Re: HELP: Will the reordering happen? Re: [V3][PATCH 0/3] New attribute "counted_by" to annotate bounds for C99 FAM(PR108896)

Richard Biener Wed, 25 Oct 2023 03:25:45 -0700

> Am 25.10.2023 um 10:16 schrieb Martin Uecker <uec...@tugraz.at>:
> 
> Am Mittwoch, dem 25.10.2023 um 08:43 +0200 schrieb Richard Biener:
>> 
>>>> Am 24.10.2023 um 22:38 schrieb Martin Uecker <uec...@tugraz.at>:
>>> 
>>> Am Dienstag, dem 24.10.2023 um 20:30 +0000 schrieb Qing Zhao:
>>>> Hi, Sid,
>>>> 
>>>> Really appreciate for your example and detailed explanation. Very helpful.

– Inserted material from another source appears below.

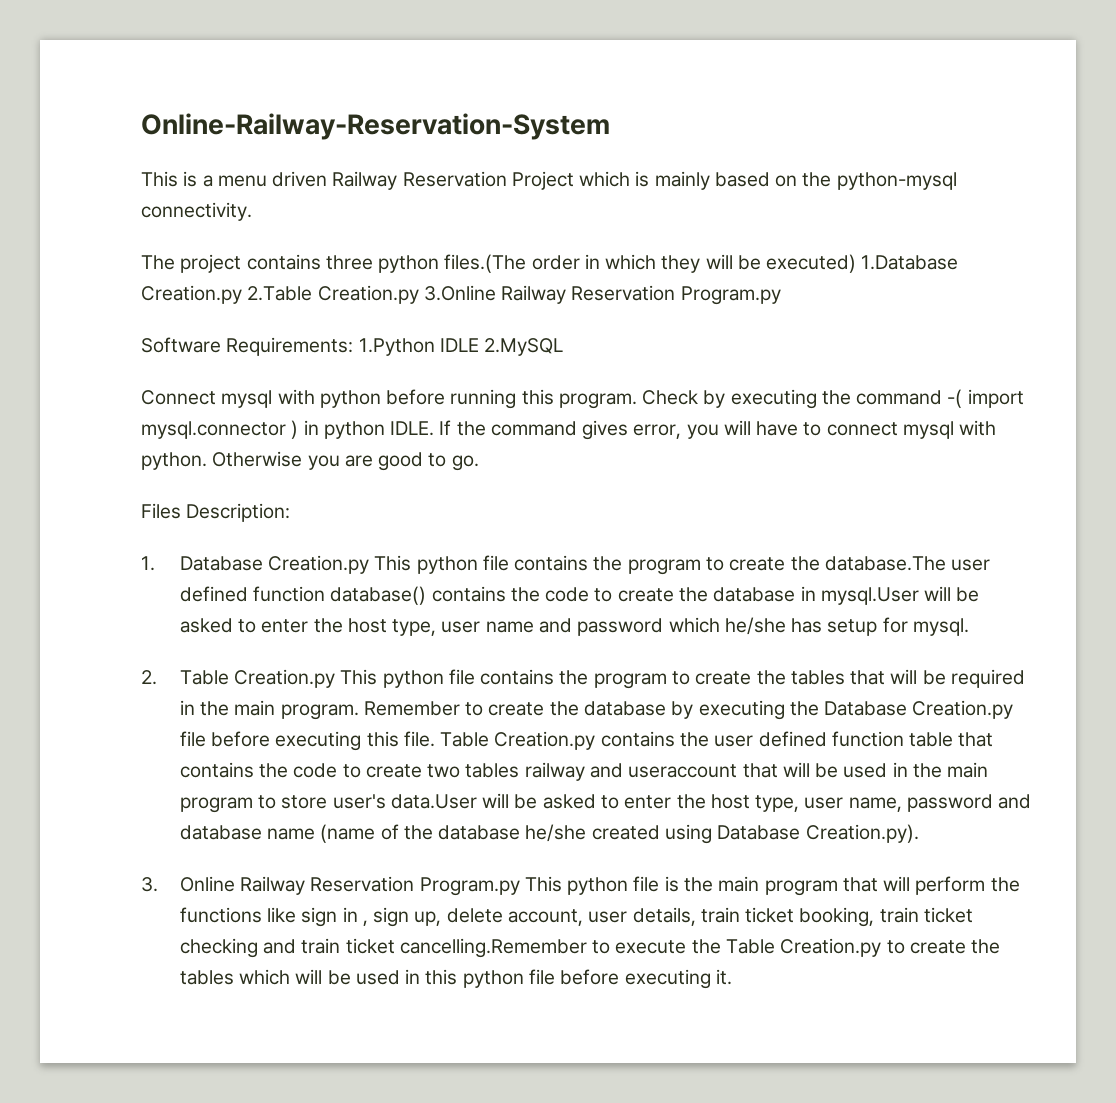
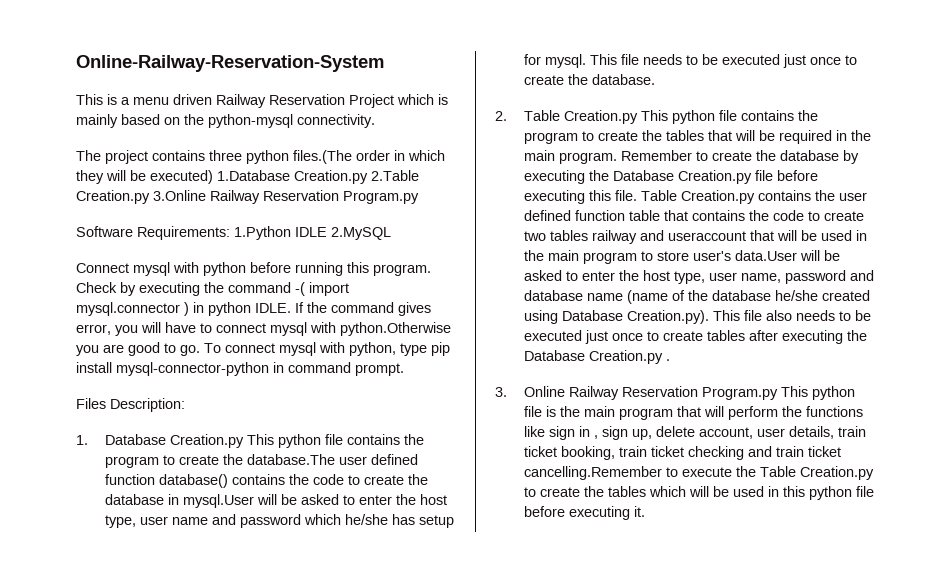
[141,451,303,470] python. Otherwise -> [340,322,451,336] python.Otherwise
(479, 463) none -> [204,342,450,356] [76,362,404,376] To connect mysql with python, type pip install mysql-connector-python in command prompt.
(969, 627) none -> [589,54,857,68] [523,74,655,85] This file needs to be executed just once to create the database.
(919, 833) none -> [712,310,871,321] [523,330,867,344] [523,350,670,364] This file also needs to be executed just once to create tables after executing the Database Creation.py .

>>>> I think that this example is an excellent example to show (almost) all the 
>>>> issues we need to consider.
>>>> 
>>>> I slightly modified this example to make it to be compilable and run-able, 
>>>> as following: 
>>>> (but I still cannot make the incorrect reordering or DSE happening, 
>>>> anyway, the potential reordering possibility is there…)
>>>> 
>>>> 1 #include <malloc.h>
>>>> 2 struct A
>>>> 3 {
>>>> 4  size_t size;
>>>> 5  char buf[] __attribute__((counted_by(size)));
>>>> 6 };
>>>> 7 
>>>> 8 static size_t
>>>> 9 get_size_from (void *ptr)
>>>> 10 {
>>>> 11  return __builtin_dynamic_object_size (ptr, 1);
>>>> 12 }
>>>> 13 
>>>> 14 void
>>>> 15 foo (size_t sz)
>>>> 16 {
>>>> 17  struct A *obj = __builtin_malloc (sizeof(struct A) + sz * 
>>>> sizeof(char));
>>>> 18  obj->size = sz;
>>>> 19  obj->buf[0] = 2;
>>>> 20  __builtin_printf (“%d\n", get_size_from (obj->buf));
>>>> 21  return;
>>>> 22 }
>>>> 23 
>>>> 24 int main ()
>>>> 25 {
>>>> 26  foo (20);
>>>> 27  return 0;
>>>> 28 }
>>>> 
>>>> With my GCC, it was compiled and worked:
>>>> [opc@qinzhao-ol8u3-x86 ]$  /home/opc/Install/latest-d/bin/gcc -O1 t5.c
>>>> [opc@qinzhao-ol8u3-x86 ]$ ./a.out
>>>> 20
>>>> Situation 1: With O1 and above, the routine “get_size_from” was inlined 
>>>> into “foo”, therefore, the call to __bdos is in the same routine as the 
>>>> instantiation of the object, and the TYPE information and the attached 
>>>> counted_by attribute information in the TYPE of the object can be USED by 
>>>> the __bdos call to compute the final object size. 
>>>> 
>>>> [opc@qinzhao-ol8u3-x86]$  /home/opc/Install/latest-d/bin/gcc -O0  t5.c
>>>> [opc@qinzhao-ol8u3-x86 ]$ ./a.out
>>>> -1
>>>> Situation 2: With O0, the routine “get_size_from” was NOT inlined into 
>>>> “foo”, therefore, the call to __bdos is Not in the same routine as the 
>>>> instantiation of the object, As a result, the TYPE info and the attached 
>>>> counted_by info of the object can NOT be USED by the __bdos call. 
>>>> 
>>>> Keep in mind of the above 2 situations, we will refer them in below:
>>>> 
>>>> 1. First,  the problem we are trying to resolve is:
>>>> 
>>>> (Your description):
>>>> 
>>>>> the reordering of __bdos w.r.t. initialization of the size parameter but 
>>>>> to also account for DSE of the assignment, we can abstract this problem 
>>>>> to that of DFA being unable to see implicit use of the size parameter in 
>>>>> the __bdos call.
>>>> 
>>>> basically is correct.  However, with the following exception:
>>>> 
>>>> The implicit use of the size parameter in the __bdos call is not always 
>>>> there, it ONLY exists WHEN the __bdos is able to evaluated to an 
>>>> expression of the size parameter in the “objsz” phase, i.e., the 
>>>> “Situation 1” of the above example. 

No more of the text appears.